┌──

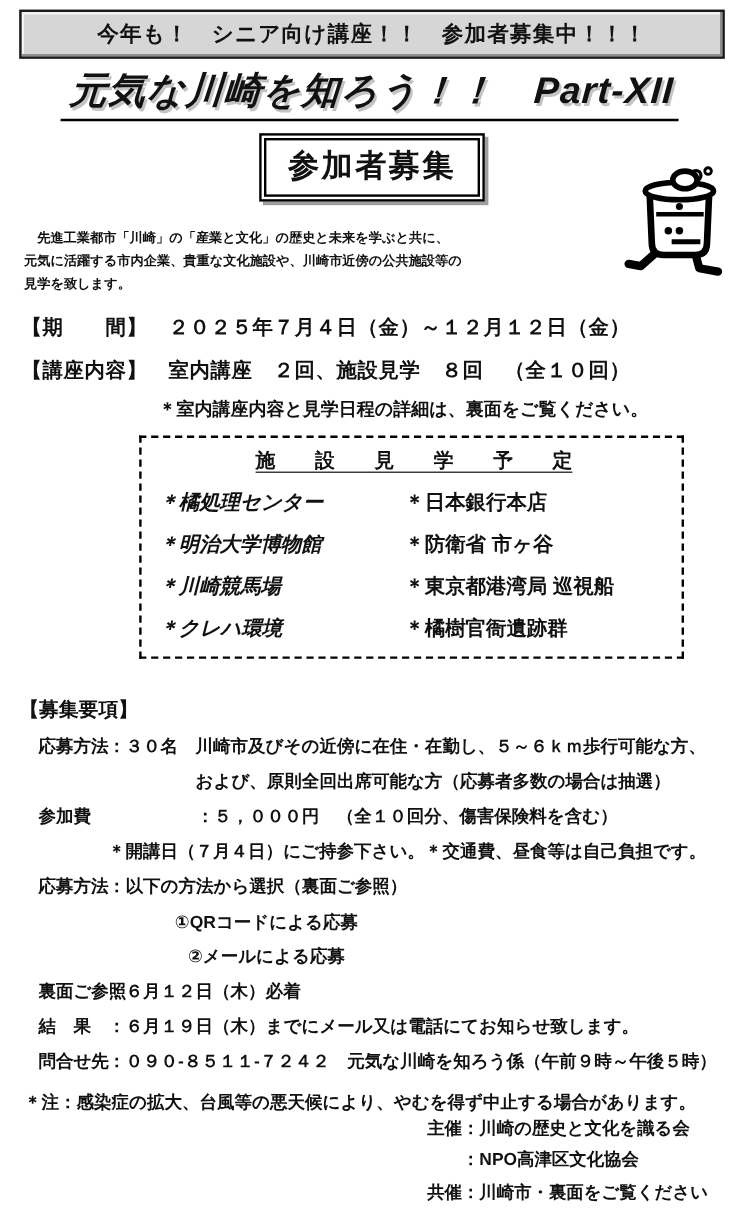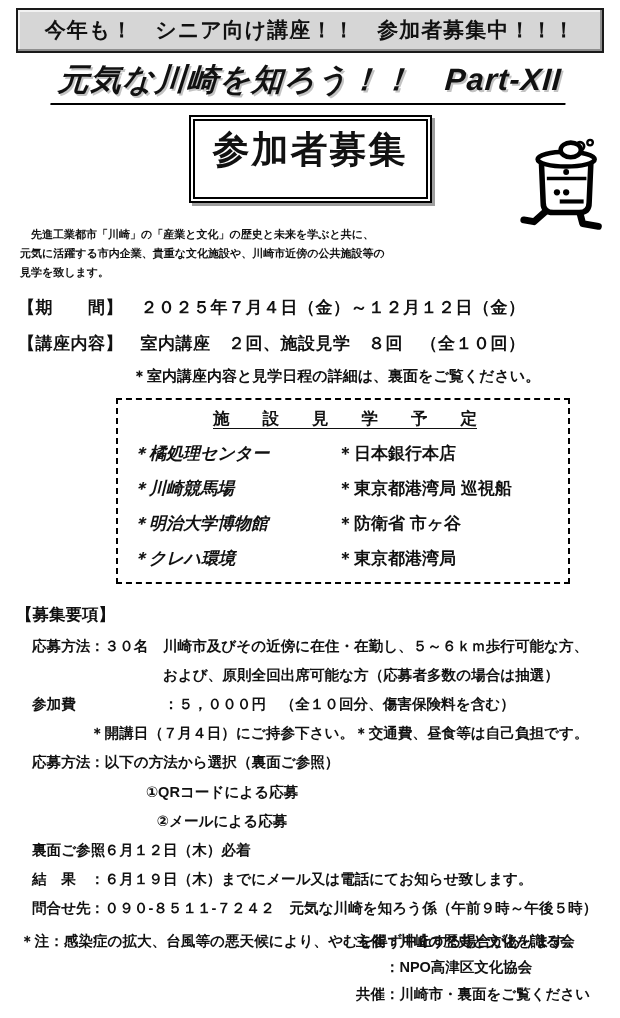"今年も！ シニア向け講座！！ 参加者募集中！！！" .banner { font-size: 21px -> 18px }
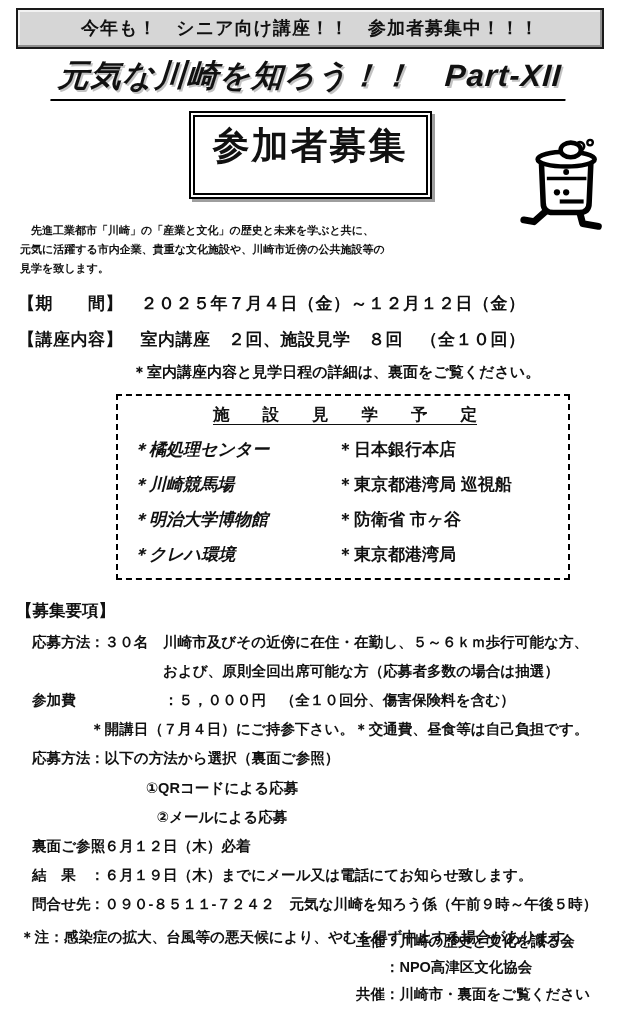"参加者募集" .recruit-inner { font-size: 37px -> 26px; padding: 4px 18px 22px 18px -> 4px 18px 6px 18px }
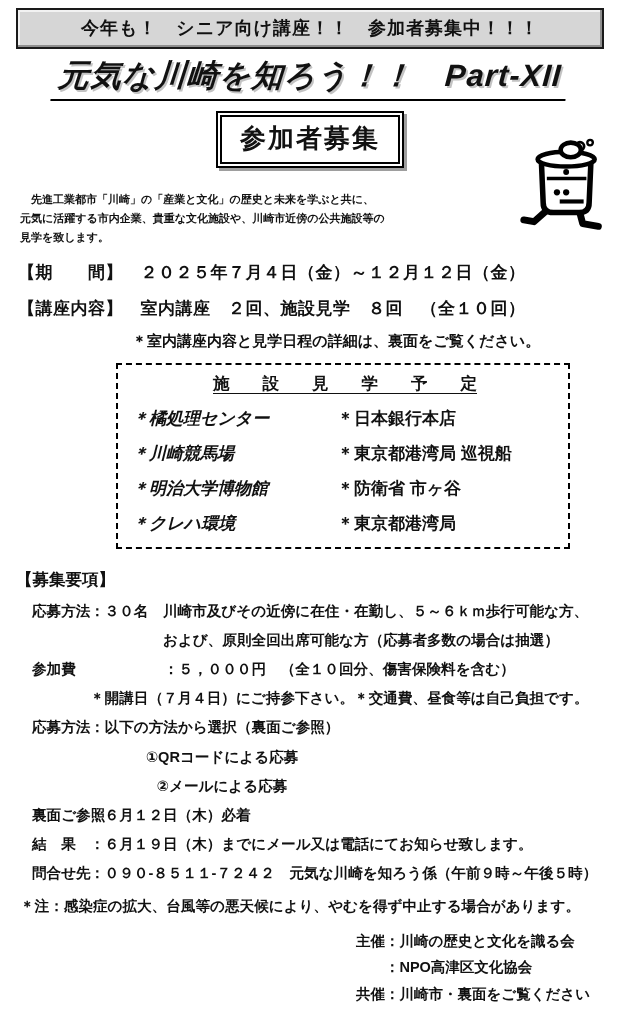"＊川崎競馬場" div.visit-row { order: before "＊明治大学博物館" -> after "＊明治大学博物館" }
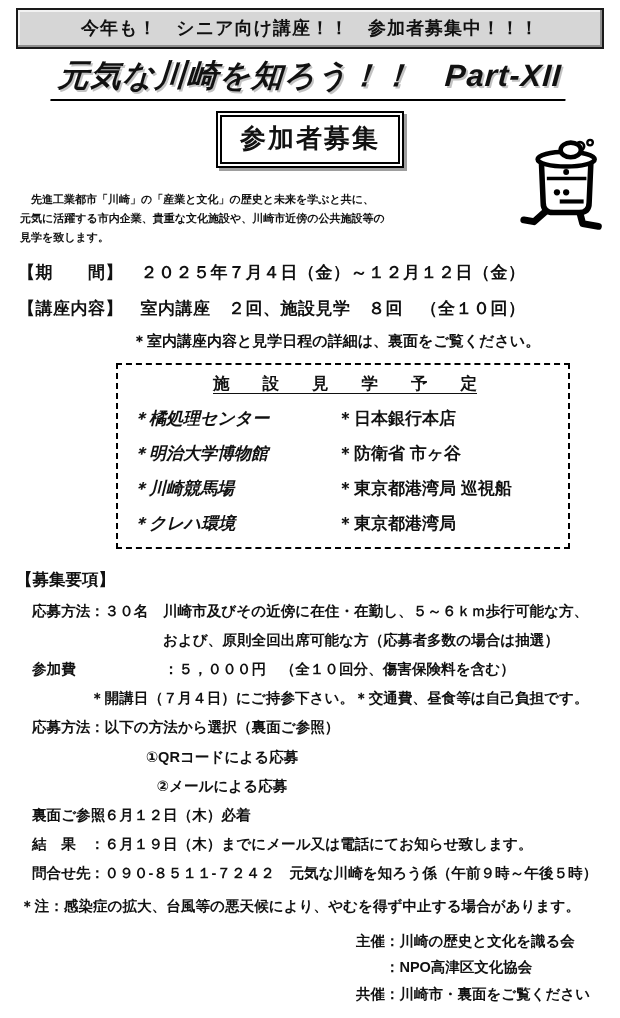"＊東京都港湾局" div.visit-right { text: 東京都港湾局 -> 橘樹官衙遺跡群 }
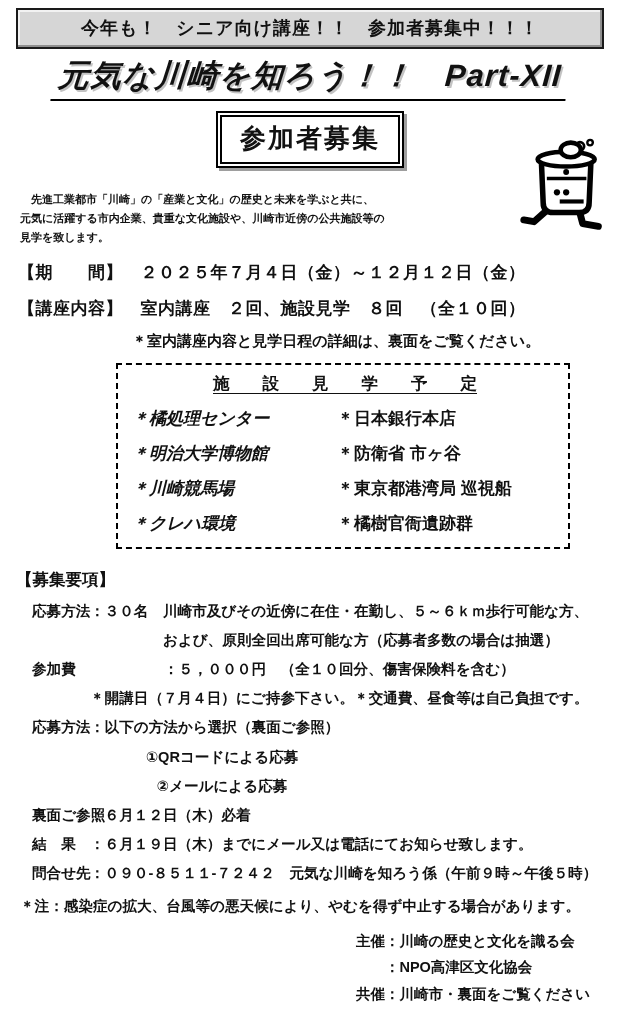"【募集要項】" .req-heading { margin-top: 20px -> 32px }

└──

With the pictures left aside, set down each entry above exactly as it stands.

"今年も！ シニア向け講座！！ 参加者募集中！！！" .banner { font-size: 21px -> 18px }
"参加者募集" .recruit-inner { font-size: 37px -> 26px; padding: 4px 18px 22px 18px -> 4px 18px 6px 18px }
"＊川崎競馬場" div.visit-row { order: before "＊明治大学博物館" -> after "＊明治大学博物館" }
"＊東京都港湾局" div.visit-right { text: 東京都港湾局 -> 橘樹官衙遺跡群 }
"【募集要項】" .req-heading { margin-top: 20px -> 32px }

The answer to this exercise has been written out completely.